Such sensor submunitions were under development (I'm not sure if ever introduced into service), but the one-time use characteristic creates a cost-efficiency challenge.
A long-term possibility is the deployment of small killer drone submunitions which infest entire landscapes and hunt for individual soldiers or engage vulnerable components on vehicles and heavy weapons.

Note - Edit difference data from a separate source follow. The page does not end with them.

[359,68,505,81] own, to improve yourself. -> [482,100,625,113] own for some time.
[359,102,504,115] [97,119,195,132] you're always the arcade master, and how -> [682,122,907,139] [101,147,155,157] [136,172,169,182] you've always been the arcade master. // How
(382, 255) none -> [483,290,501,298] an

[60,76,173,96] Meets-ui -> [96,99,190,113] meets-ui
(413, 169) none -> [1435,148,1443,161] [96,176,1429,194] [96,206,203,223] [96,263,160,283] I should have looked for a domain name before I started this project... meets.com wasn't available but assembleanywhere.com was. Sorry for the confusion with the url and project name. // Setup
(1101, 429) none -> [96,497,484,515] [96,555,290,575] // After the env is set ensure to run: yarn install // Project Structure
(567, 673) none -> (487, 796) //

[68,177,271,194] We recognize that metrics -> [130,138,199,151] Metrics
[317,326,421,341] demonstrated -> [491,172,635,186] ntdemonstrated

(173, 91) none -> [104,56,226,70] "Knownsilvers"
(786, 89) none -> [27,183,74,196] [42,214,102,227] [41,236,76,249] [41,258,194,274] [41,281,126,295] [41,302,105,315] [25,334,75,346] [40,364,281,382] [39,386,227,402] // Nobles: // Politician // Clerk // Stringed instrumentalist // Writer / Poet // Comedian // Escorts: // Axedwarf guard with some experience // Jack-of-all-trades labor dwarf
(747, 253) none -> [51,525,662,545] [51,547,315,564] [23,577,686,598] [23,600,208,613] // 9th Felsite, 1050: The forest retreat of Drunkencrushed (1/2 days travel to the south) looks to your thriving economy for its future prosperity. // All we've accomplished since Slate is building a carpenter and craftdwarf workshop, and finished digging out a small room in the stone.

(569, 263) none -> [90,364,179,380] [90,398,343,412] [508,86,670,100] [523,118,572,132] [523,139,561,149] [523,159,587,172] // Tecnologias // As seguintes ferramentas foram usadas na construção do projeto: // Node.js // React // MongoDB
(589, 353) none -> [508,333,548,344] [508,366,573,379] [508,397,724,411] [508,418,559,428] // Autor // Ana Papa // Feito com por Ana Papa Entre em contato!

The original idea behind precision guided munitions was to hit very difficult-to-hits targets, but soon thereafter the idea that PGMs reduce the necessary ammunition supply quantity arose. This proved to be about as accurate as the paperless office; the ability to hit previously not worthwhile targets increased the quantity of promising targets by orders of magnitude, and thus PGMs should be considered quantity production items just as are the 'dumb' munitions. PGMs are nevertheless rather rare because of their higher cost, which points at the most obvious challenge for future artillery rockets: Affordable PGMs. A simple guidance kit could be reduced in price to less than a thousand Euros, and the arrival of such affordable PGMs may turn into a greater revolution than the introduction of the original few PGMs.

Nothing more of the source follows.